My question is, what does Hodges mean with the paragraph below the image? In what sense does the music illustrate an indiscernible sequence?
 A: Clearly he means the 6-note theme repeated 4 times at different pitches to correspond somehow to the 4 members of the indiscernible sequence. Hodges says "the two central properties of EM functors are known in the trade as sliding (...) and stretching (...)."
I suggest that "sliding" might be his analogy for the operation taking one repetition of the theme to another higher or lower on the scale. He says that the tune could be "stretched to $\omega$", as an ascension into heaven: presumably that would be a repetition $\omega$ times at successively higher pitches. 

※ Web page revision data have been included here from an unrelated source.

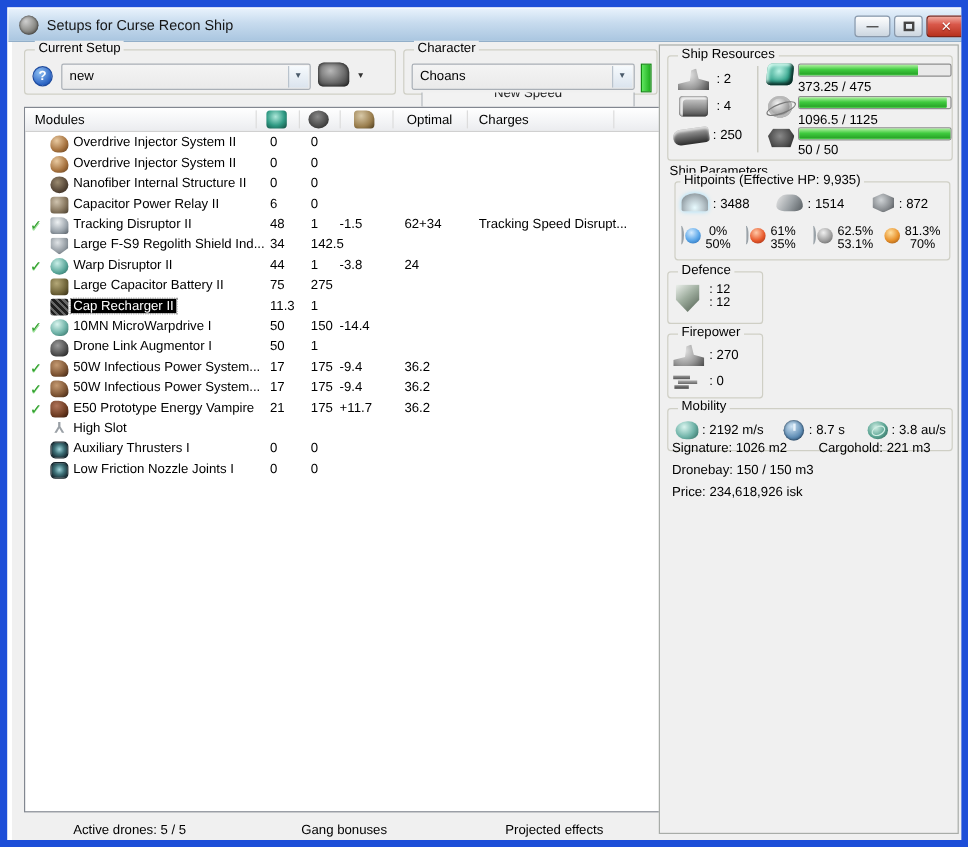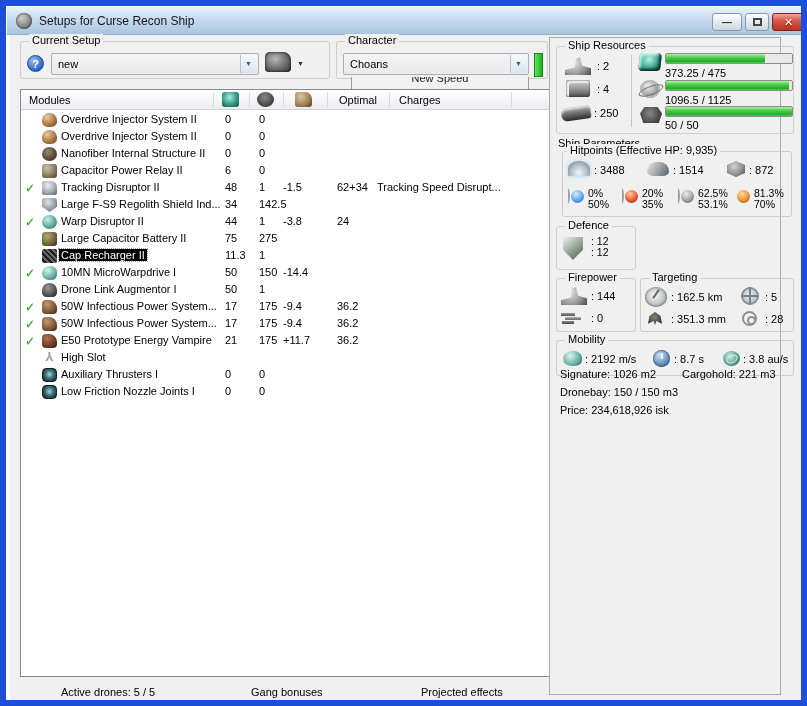--- a/index.html
+++ b/index.html
@@ -88,8 +88,8 @@
   
   .footlbl { position:absolute; top:651px; }
   
-  #rpanel { position:absolute; left:539px; top:2px; width:232px; height:658px;
-    border:1px solid #a8aca8; background:#f0f0f0; }
+  #rpanel { position:absolute; left:539px; top:2px; width:250px; height:658px;
+    border:1px solid #a8aca8; background:#f0f0f0;text-align:center; }
   #rpanel .abs, #rpanel .txt { position:absolute; white-space:nowrap; }
   
   .bar { position:absolute; width:128px; height:11px; background:#e9e9e9; border:1px solid #8e8e8e; border-radius:2px; }

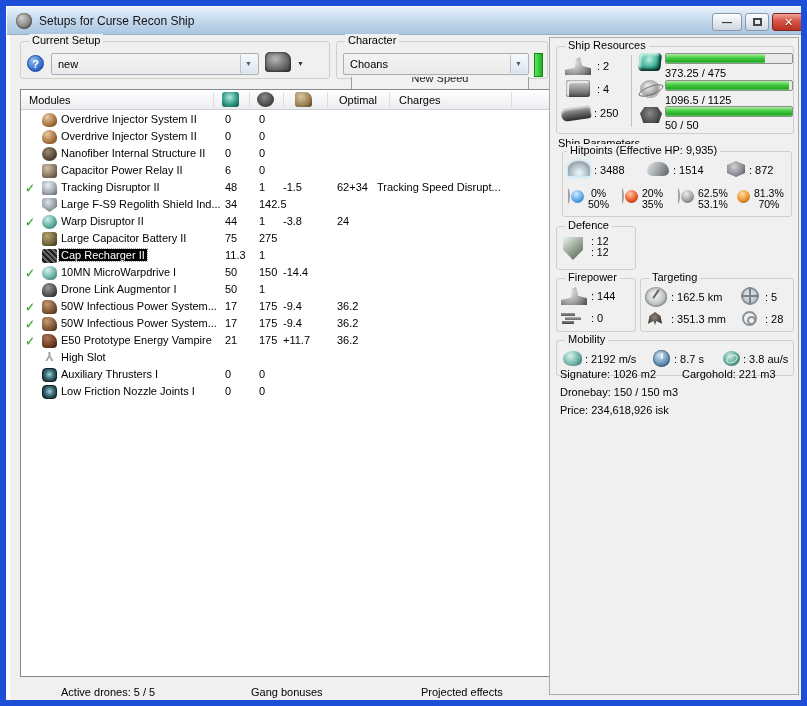--- a/index.html
+++ b/index.html
@@ -68,7 +68,7 @@
   .mname { left:40px; max-width:160px; overflow:hidden; text-overflow:ellipsis; }
   .mname.sel { background:#000; color:#fff; padding:0 2px; outline:1px dotted #9a9a9a; left:38px; }
   .v-cpu { left:204px; } .v-pg { left:238px; } .v-cap { left:262px; } .v-opt { left:316px; }
-  .v-chg { left:356px; max-width:140px; overflow:hidden; }
+  .v-chg { left:378px; max-width:140px; overflow:hidden; }
   
   .m-overdrive { background:radial-gradient(circle at 35% 30%,#e8c9a0,#a5713d 60%,#5a3a1c); border-radius:50% 50% 40% 40%;}
   .m-nanofiber { background:radial-gradient(circle at 40% 35%,#9a8a70,#544536 60%,#262019); border-radius:50%;}

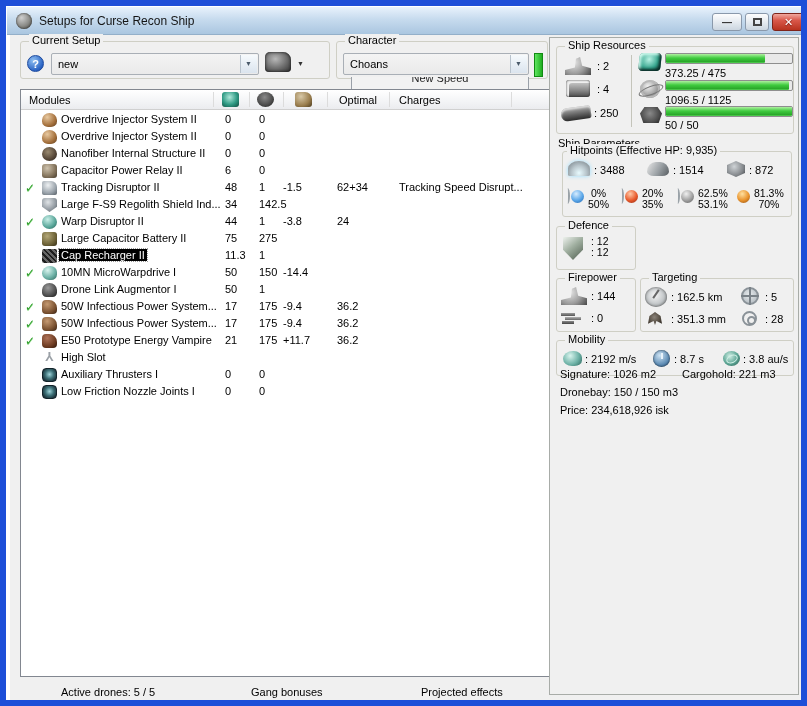--- a/index.html
+++ b/index.html
@@ -431,7 +431,7 @@
         <span class="rstat two-line" style="left:25px;top:36px;"><span>0%</span><br><span>50%</span></span>
         <span class="ico res-arc" style="left:56px;top:36px;"></span>
         <span class="ico res-ico r-th" style="left:62px;top:38px;"></span>
-        <span class="rstat two-line" style="left:79px;top:36px;"><span>20%</span><br><span>35%</span></span>
+        <span class="rstat two-line" style="left:79px;top:36px;"><span>61%</span><br><span>35%</span></span>
         <span class="ico res-arc" style="left:112px;top:36px;"></span>
         <span class="ico res-ico r-kin" style="left:118px;top:38px;"></span>
         <span class="rstat two-line" style="left:135px;top:36px;"><span>62.5%</span><br><span>53.1%</span></span>

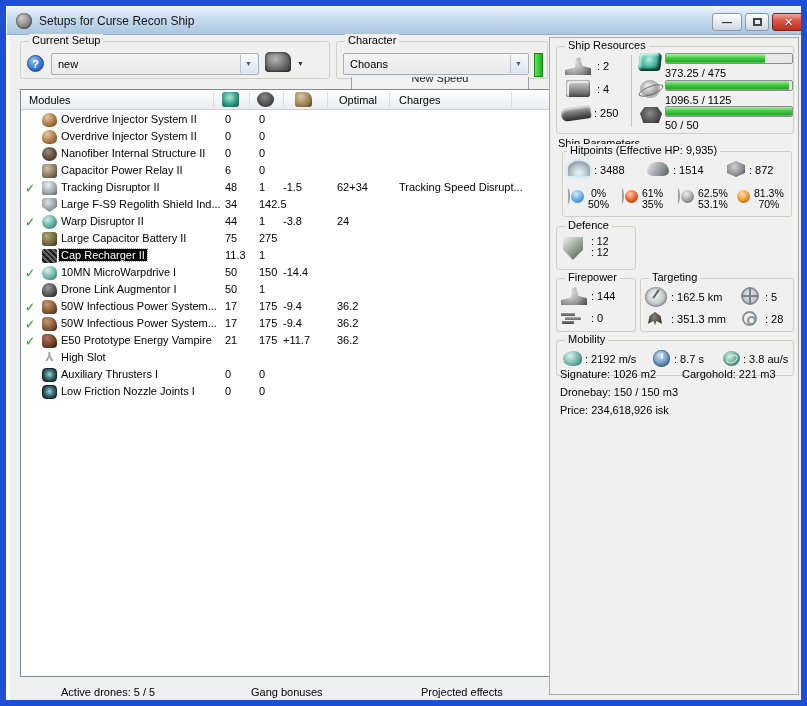--- a/index.html
+++ b/index.html
@@ -454,17 +454,6 @@
         <span class="rstat" style="left:34px;top:33px;">: 0</span>
       </div>
 
-      <div class="gb" style="left:90px;top:240px;width:154px;height:54px;">
-        <span class="gb-label">Targeting</span>
-        <span class="ico i-radar" style="left:4px;top:8px;"></span>
-        <span class="rstat" style="left:30px;top:12px;">: 162.5 km</span>
-        <span class="ico i-cross" style="left:100px;top:8px;"></span>
-        <span class="rstat" style="left:124px;top:12px;">: 5</span>
-        <span class="ico i-fly" style="left:7px;top:33px;"></span>
-        <span class="rstat" style="left:30px;top:34px;">: 351.3 mm</span>
-        <span class="ico i-scanres" style="left:101px;top:32px;"></span>
-        <span class="rstat" style="left:124px;top:34px;">: 28</span>
-      </div>
 
       <div class="gb" style="left:6px;top:302px;width:238px;height:36px;">
         <span class="gb-label">Mobility</span>

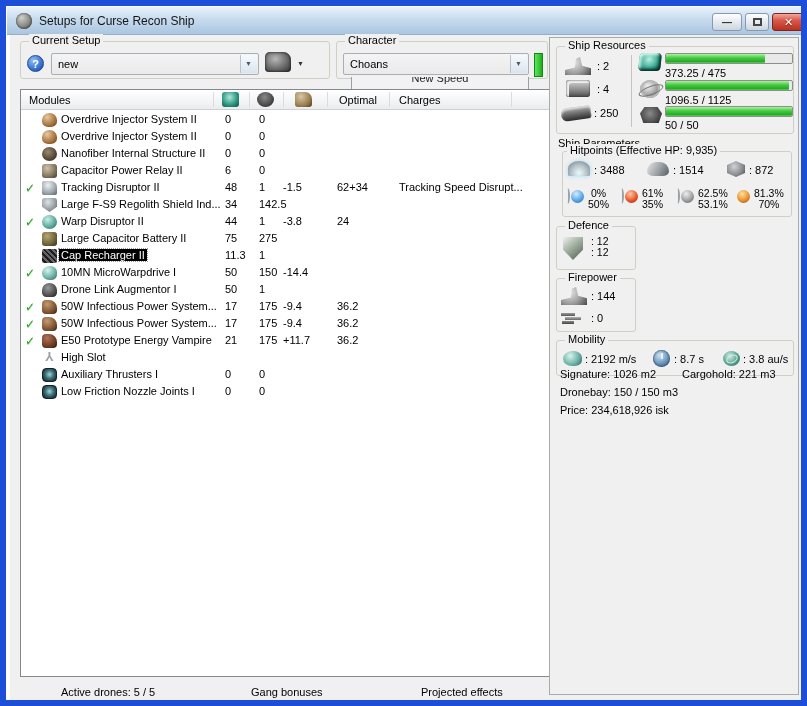--- a/index.html
+++ b/index.html
@@ -449,7 +449,7 @@
       <div class="gb" style="left:6px;top:240px;width:80px;height:54px;">
         <span class="gb-label">Firepower</span>
         <span class="ico i-turret" style="left:4px;top:8px;"></span>
-        <span class="rstat" style="left:34px;top:11px;">: 144</span>
+        <span class="rstat" style="left:34px;top:11px;">: 270</span>
         <span class="ico i-missile" style="left:4px;top:33px;"></span>
         <span class="rstat" style="left:34px;top:33px;">: 0</span>
       </div>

As I interpret it, the "spine" of indiscernibles in the notional EM model is the sequence of the first notes of the themes, which are identical except for their (ordered) pitch, and each repetition of the theme is the subset of the model generated by terms over the respective first notes. 
It's a bit dubious! But it's a few levels of mathematical sophistication higher than the similar thoughts in Hofstadter's Goedel, Escher, Bach. (I always find Hodges remarkably unintelligible. The Wikipedia page on the Ehrenfeucht-Mostowski theorem is about three lines long but explains what's going on in a way Hodges doesn't manage to, even with this analogy.)